YOUR TASK: Begin at the line that has "and engaging with ongoing changes in the marketplace.", stop after the line that has "expect that we", and print exactly those lines from the records below, without any pictures.

SUPPLIED DATA:
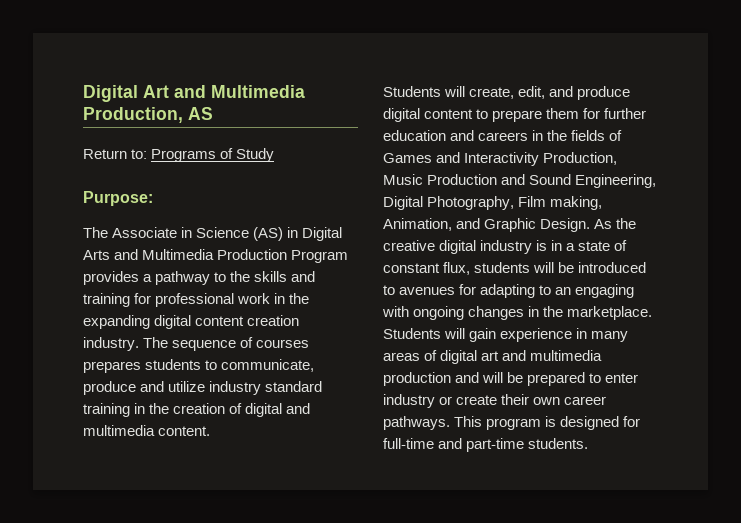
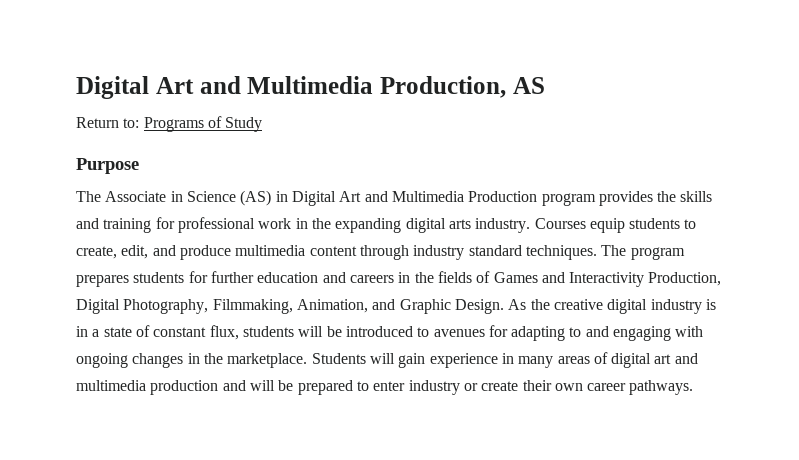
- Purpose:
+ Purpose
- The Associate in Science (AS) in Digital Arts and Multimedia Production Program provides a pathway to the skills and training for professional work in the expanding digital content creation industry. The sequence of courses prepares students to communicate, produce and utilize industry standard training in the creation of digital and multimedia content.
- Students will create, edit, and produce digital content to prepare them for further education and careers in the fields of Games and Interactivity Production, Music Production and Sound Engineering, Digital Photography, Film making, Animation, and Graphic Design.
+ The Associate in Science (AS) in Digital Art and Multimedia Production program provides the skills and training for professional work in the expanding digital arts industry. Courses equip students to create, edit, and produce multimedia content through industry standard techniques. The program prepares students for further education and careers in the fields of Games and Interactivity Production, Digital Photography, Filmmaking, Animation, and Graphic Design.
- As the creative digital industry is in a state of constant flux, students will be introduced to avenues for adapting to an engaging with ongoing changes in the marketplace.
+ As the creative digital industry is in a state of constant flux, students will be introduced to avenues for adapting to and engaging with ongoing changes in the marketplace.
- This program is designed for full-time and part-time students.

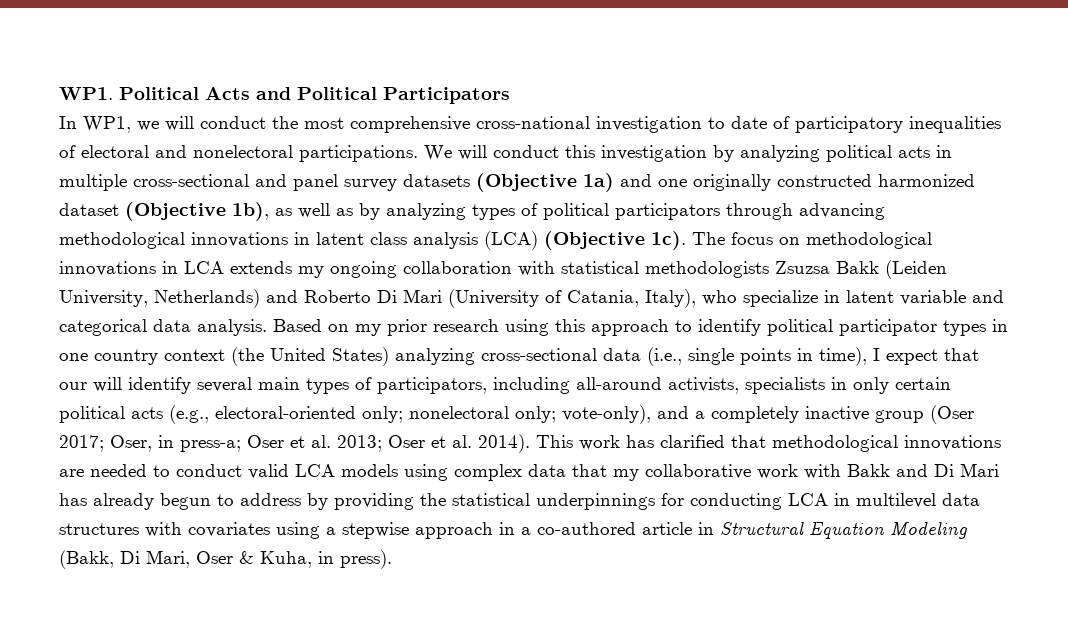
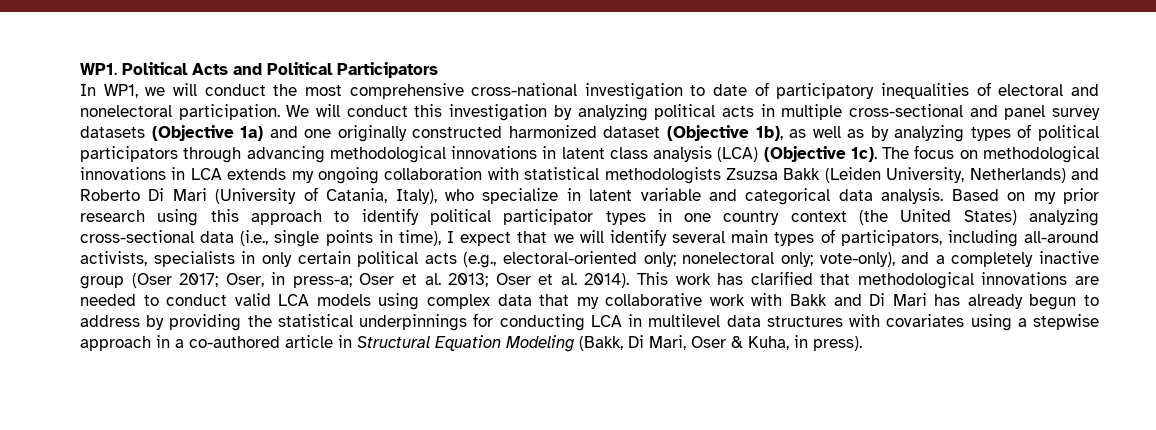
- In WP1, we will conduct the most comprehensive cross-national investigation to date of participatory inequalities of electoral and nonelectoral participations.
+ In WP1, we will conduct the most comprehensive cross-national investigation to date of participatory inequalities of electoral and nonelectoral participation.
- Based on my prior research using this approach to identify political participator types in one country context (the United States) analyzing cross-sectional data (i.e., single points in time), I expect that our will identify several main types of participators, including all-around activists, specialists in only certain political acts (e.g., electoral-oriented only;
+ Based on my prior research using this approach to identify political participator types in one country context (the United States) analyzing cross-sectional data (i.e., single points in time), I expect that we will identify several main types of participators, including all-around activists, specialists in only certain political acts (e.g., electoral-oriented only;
--
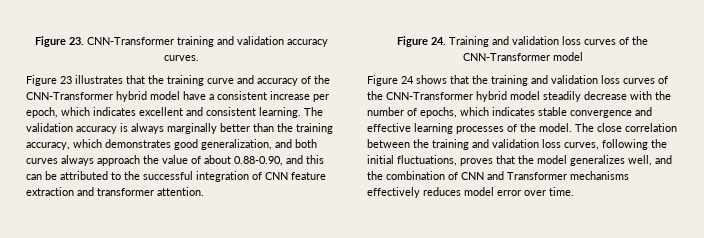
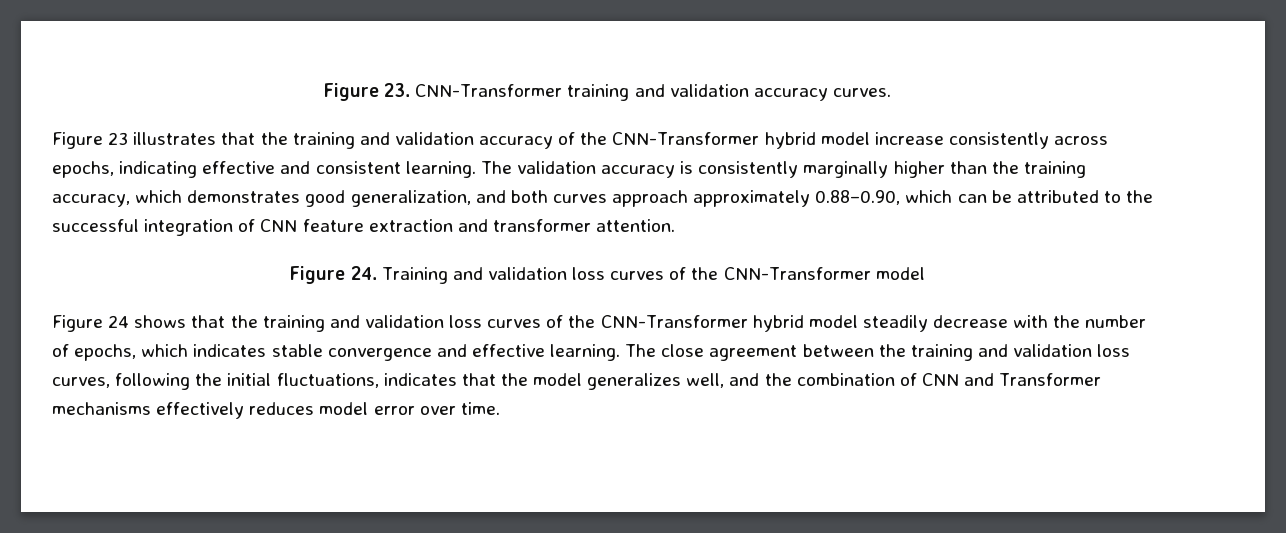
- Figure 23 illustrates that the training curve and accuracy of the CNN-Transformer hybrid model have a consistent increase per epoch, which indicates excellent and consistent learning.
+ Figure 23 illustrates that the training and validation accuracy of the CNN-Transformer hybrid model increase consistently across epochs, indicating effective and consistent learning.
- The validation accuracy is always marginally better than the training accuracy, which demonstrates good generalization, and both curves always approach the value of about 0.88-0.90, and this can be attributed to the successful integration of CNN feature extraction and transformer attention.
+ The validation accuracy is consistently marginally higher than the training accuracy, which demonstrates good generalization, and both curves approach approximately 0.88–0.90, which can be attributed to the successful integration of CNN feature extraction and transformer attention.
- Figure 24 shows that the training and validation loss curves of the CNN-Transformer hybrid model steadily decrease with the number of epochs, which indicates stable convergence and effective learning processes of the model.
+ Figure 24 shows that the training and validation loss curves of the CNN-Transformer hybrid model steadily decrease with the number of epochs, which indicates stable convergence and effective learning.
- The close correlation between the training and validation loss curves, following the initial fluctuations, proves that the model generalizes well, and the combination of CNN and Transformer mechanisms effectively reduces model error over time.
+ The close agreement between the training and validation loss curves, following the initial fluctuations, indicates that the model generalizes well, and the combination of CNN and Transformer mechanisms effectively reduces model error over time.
* * *
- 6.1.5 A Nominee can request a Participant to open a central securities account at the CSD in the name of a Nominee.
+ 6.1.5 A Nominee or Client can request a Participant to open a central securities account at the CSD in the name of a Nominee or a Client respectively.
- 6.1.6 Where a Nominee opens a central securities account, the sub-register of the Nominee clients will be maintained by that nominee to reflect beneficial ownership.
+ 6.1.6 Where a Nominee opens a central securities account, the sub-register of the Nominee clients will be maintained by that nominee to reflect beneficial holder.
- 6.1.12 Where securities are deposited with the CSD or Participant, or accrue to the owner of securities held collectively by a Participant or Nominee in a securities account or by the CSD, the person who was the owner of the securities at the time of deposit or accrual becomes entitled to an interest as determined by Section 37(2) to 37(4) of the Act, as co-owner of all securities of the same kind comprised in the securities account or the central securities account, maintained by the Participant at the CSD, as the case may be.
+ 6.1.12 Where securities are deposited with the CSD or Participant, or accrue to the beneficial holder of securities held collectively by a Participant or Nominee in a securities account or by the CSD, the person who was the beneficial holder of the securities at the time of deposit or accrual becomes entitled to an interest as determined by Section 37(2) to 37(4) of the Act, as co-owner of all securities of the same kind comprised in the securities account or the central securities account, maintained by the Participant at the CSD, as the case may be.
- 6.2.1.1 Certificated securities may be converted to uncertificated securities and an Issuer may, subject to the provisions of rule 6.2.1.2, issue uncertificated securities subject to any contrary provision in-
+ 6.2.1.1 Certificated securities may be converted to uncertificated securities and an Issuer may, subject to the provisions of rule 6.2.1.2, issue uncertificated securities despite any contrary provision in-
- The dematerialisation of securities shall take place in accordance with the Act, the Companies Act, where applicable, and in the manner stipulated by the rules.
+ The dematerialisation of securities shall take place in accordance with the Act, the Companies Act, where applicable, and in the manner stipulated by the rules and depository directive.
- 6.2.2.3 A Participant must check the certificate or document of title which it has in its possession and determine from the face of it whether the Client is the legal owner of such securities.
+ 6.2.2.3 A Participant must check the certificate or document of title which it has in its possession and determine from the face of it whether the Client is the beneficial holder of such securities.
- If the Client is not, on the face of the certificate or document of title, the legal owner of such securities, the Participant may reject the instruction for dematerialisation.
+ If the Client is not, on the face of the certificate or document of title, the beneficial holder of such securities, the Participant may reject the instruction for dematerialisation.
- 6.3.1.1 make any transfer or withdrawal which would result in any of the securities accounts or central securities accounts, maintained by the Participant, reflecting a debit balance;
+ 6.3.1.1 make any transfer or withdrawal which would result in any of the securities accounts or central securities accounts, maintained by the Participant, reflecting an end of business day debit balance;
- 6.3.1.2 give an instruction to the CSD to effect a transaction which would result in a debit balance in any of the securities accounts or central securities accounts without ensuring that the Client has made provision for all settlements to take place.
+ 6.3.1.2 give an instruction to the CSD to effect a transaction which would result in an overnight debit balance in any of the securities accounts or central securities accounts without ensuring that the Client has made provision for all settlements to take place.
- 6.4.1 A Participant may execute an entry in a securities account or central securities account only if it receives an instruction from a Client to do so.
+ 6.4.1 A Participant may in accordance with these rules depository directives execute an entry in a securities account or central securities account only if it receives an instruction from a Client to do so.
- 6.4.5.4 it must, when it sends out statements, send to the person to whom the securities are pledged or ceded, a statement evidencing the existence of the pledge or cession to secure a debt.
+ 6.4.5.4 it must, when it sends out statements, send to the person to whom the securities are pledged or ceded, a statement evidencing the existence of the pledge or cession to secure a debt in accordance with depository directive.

OUTPUT:
+ As the creative digital industry is in a state of constant flux, students will be introduced to avenues for adapting to and engaging with ongoing changes in the marketplace.
- This program is designed for full-time and part-time students.

- In WP1, we will conduct the most comprehensive cross-national investigation to date of participatory inequalities of electoral and nonelectoral participations.
+ In WP1, we will conduct the most comprehensive cross-national investigation to date of participatory inequalities of electoral and nonelectoral participation.
- Based on my prior research using this approach to identify political participator types in one country context (the United States) analyzing cross-sectional data (i.e., single points in time), I expect that our will identify several main types of participators, including all-around activists, specialists in only certain political acts (e.g., electoral-oriented only;
+ Based on my prior research using this approach to identify political participator types in one country context (the United States) analyzing cross-sectional data (i.e., single points in time), I expect that we will identify several main types of participators, including all-around activists, specialists in only certain political acts (e.g., electoral-oriented only;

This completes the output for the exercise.